►

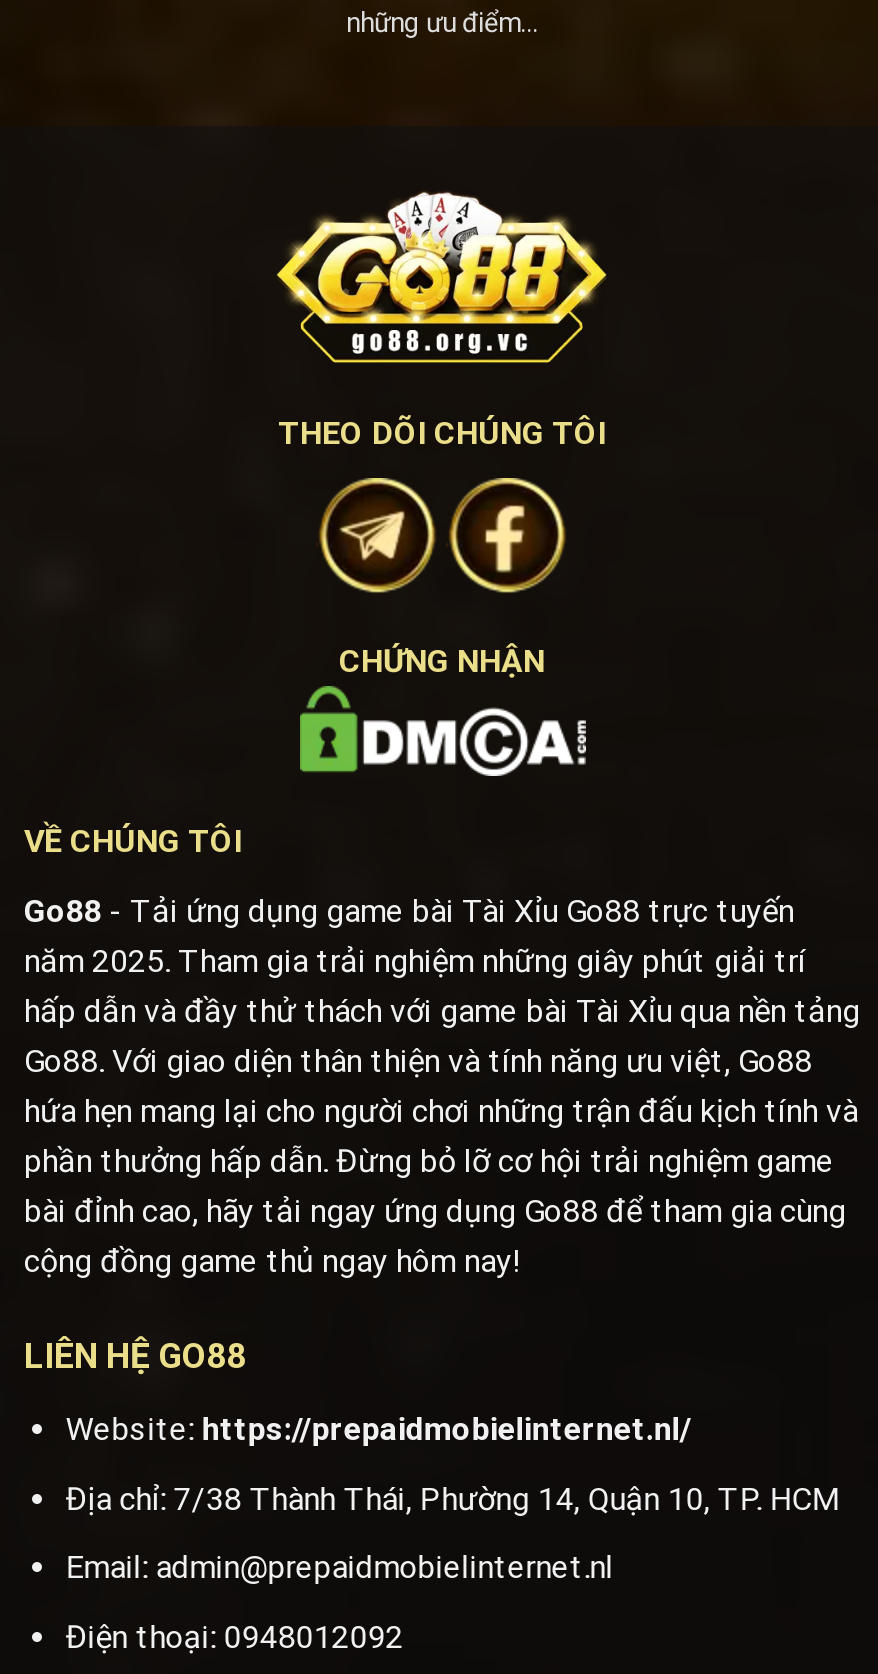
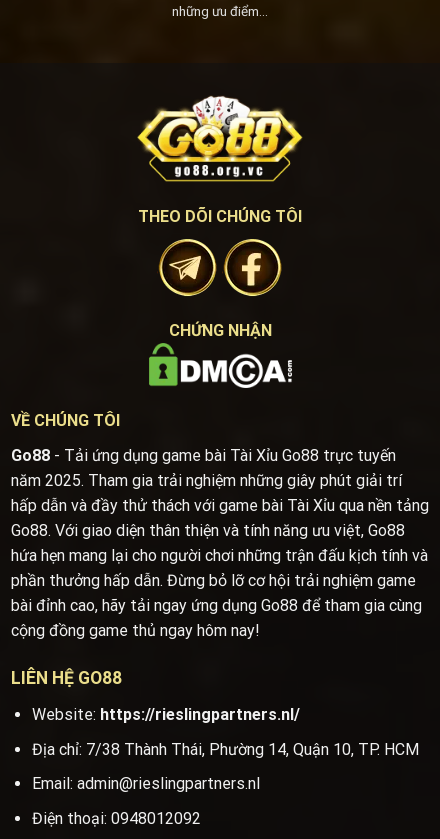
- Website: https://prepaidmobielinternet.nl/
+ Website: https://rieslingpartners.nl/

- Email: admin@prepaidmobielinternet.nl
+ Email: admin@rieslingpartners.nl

◄
►

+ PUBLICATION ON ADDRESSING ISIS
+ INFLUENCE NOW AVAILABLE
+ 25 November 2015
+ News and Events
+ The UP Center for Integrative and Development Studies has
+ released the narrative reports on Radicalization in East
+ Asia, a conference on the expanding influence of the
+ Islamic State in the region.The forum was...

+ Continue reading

◄

● Problem to work on
Copy out all lines of the material above in which "admin" occurs.

● Result of this task
- Email: admin@prepaidmobielinternet.nl
+ Email: admin@rieslingpartners.nl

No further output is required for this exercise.